> About this exercise
Begin your transcription at the line containing "To introduce some" and continue it, word for word, to the final line below. Include only those lines and skip the pictures.
Top of Input material
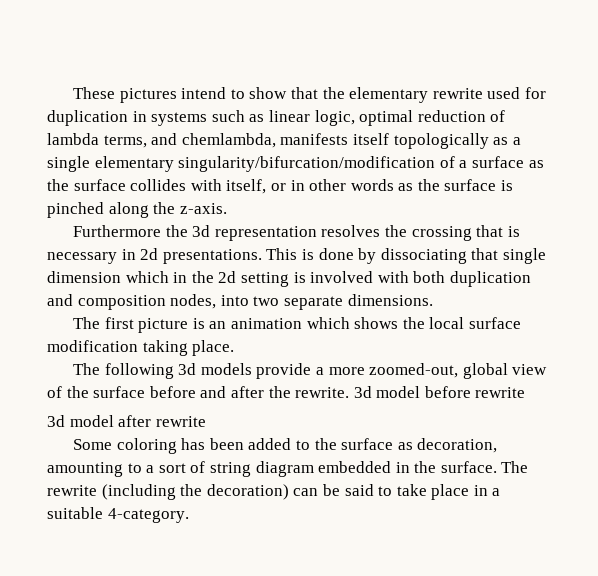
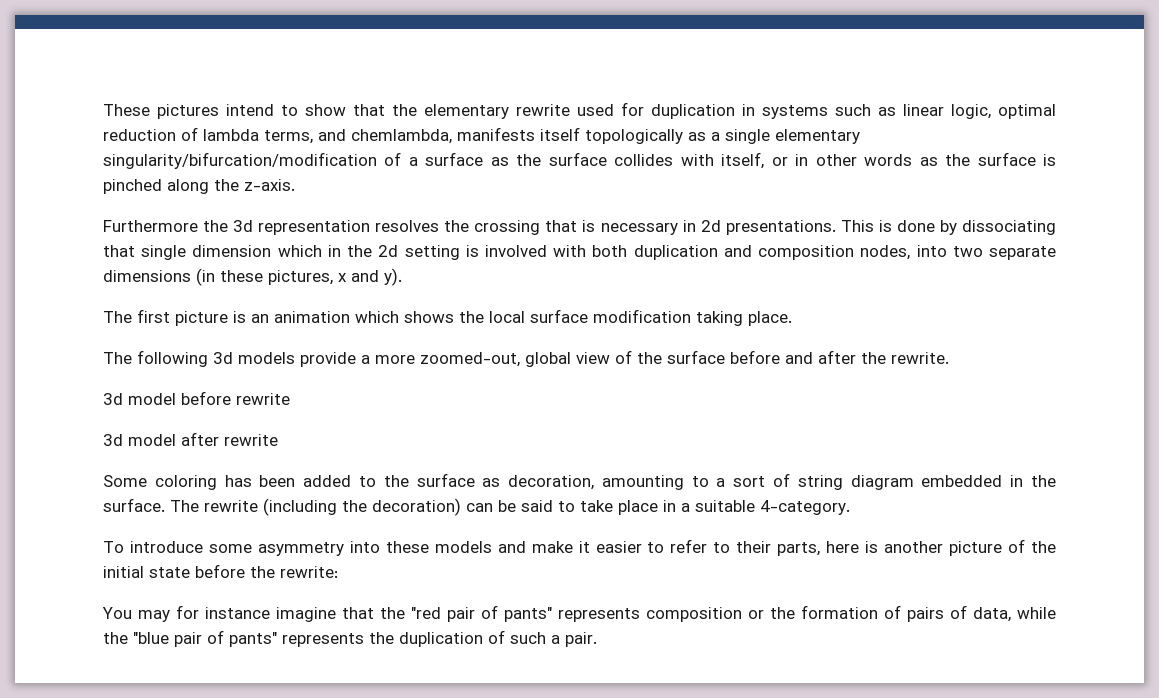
- This is done by dissociating that single dimension which in the 2d setting is involved with both duplication and composition nodes, into two separate dimensions.
+ This is done by dissociating that single dimension which in the 2d setting is involved with both duplication and composition nodes, into two separate dimensions (in these pictures, x and y).
- The following 3d models provide a more zoomed-out, global view of the surface before and after the rewrite. 3d model before rewrite
+ The following 3d models provide a more zoomed-out, global view of the surface before and after the rewrite.
+ 3d model before rewrite
+ To introduce some asymmetry into these models and make it easier to refer to their parts, here is another picture of the initial state before the rewrite:
+ You may for instance imagine that the "red pair of pants" represents composition or the formation of pairs of data, while the "blue pair of pants" represents the duplication of such a pair.

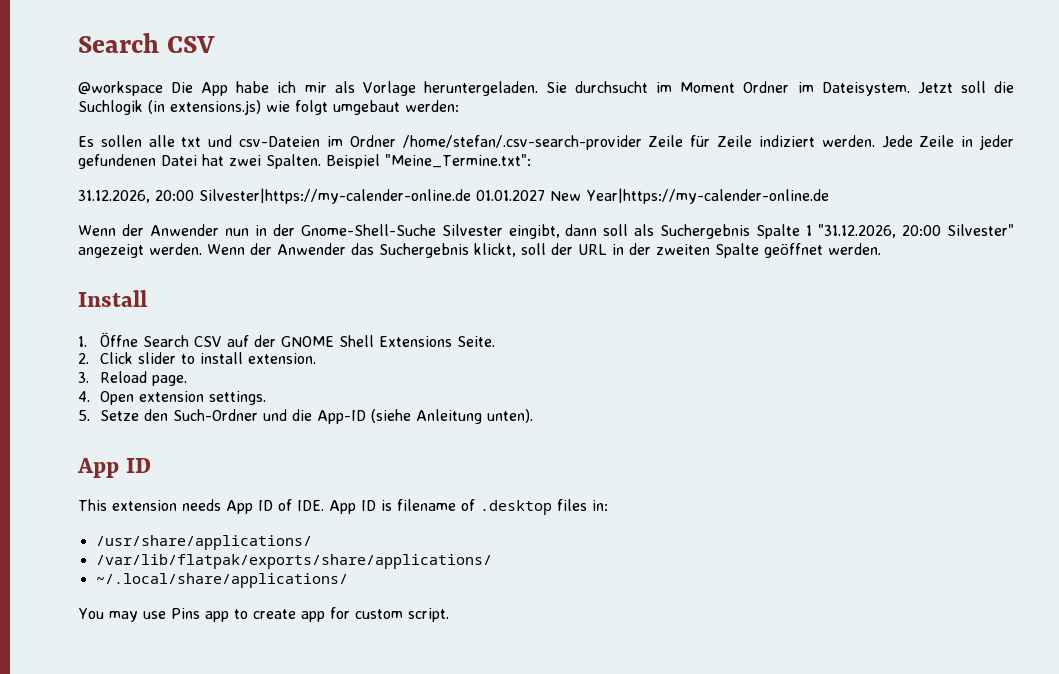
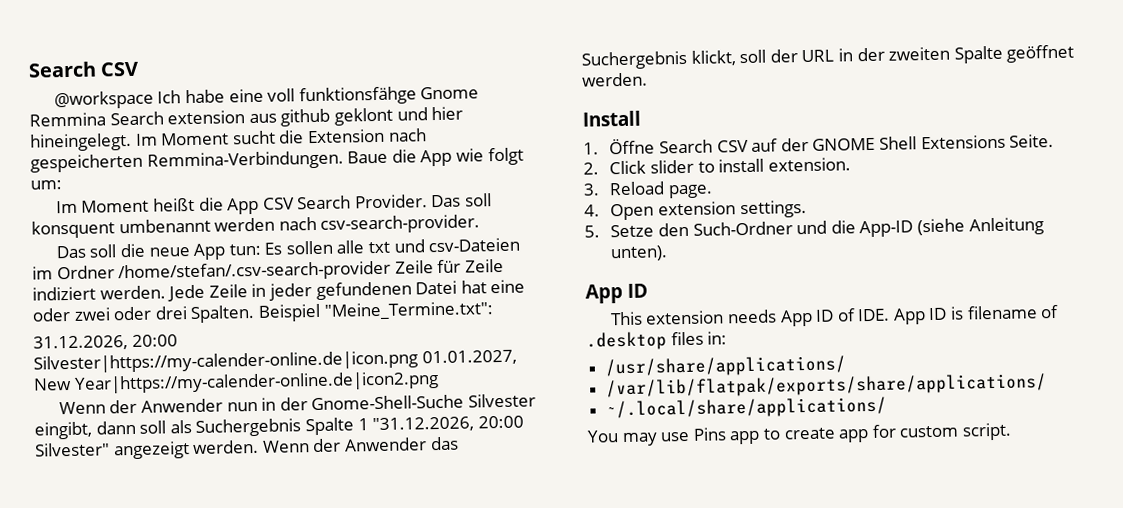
- @workspace Die App habe ich mir als Vorlage heruntergeladen. Sie durchsucht im Moment Ordner im Dateisystem. Jetzt soll die Suchlogik (in extensions.js) wie folgt umgebaut werden:
- Es sollen alle txt und csv-Dateien im Ordner /home/stefan/.csv-search-provider Zeile für Zeile indiziert werden.
+ @workspace Ich habe eine voll funktionsfähge Gnome Remmina Search extension aus github geklont und hier hineingelegt. Im Moment sucht die Extension nach gespeicherten Remmina-Verbindungen. Baue die App wie folgt um:
+ Im Moment heißt die App CSV Search Provider. Das soll konsquent umbenannt werden nach csv-search-provider.
+ Das soll die neue App tun: Es sollen alle txt und csv-Dateien im Ordner /home/stefan/.csv-search-provider Zeile für Zeile indiziert werden.
- Jede Zeile in jeder gefundenen Datei hat zwei Spalten.
+ Jede Zeile in jeder gefundenen Datei hat eine oder zwei oder drei Spalten.
- 31.12.2026, 20:00 Silvester|https://my-calender-online.de 01.01.2027 New Year|https://my-calender-online.de
+ 31.12.2026, 20:00 Silvester|https://my-calender-online.de|icon.png 01.01.2027, New Year|https://my-calender-online.de|icon2.png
Bottom of Input material
> Task solution
+ To introduce some asymmetry into these models and make it easier to refer to their parts, here is another picture of the initial state before the rewrite:
+ You may for instance imagine that the "red pair of pants" represents composition or the formation of pairs of data, while the "blue pair of pants" represents the duplication of such a pair.

- @workspace Die App habe ich mir als Vorlage heruntergeladen. Sie durchsucht im Moment Ordner im Dateisystem. Jetzt soll die Suchlogik (in extensions.js) wie folgt umgebaut werden:
- Es sollen alle txt und csv-Dateien im Ordner /home/stefan/.csv-search-provider Zeile für Zeile indiziert werden.
+ @workspace Ich habe eine voll funktionsfähge Gnome Remmina Search extension aus github geklont und hier hineingelegt. Im Moment sucht die Extension nach gespeicherten Remmina-Verbindungen. Baue die App wie folgt um:
+ Im Moment heißt die App CSV Search Provider. Das soll konsquent umbenannt werden nach csv-search-provider.
+ Das soll die neue App tun: Es sollen alle txt und csv-Dateien im Ordner /home/stefan/.csv-search-provider Zeile für Zeile indiziert werden.
- Jede Zeile in jeder gefundenen Datei hat zwei Spalten.
+ Jede Zeile in jeder gefundenen Datei hat eine oder zwei oder drei Spalten.
- 31.12.2026, 20:00 Silvester|https://my-calender-online.de 01.01.2027 New Year|https://my-calender-online.de
+ 31.12.2026, 20:00 Silvester|https://my-calender-online.de|icon.png 01.01.2027, New Year|https://my-calender-online.de|icon2.png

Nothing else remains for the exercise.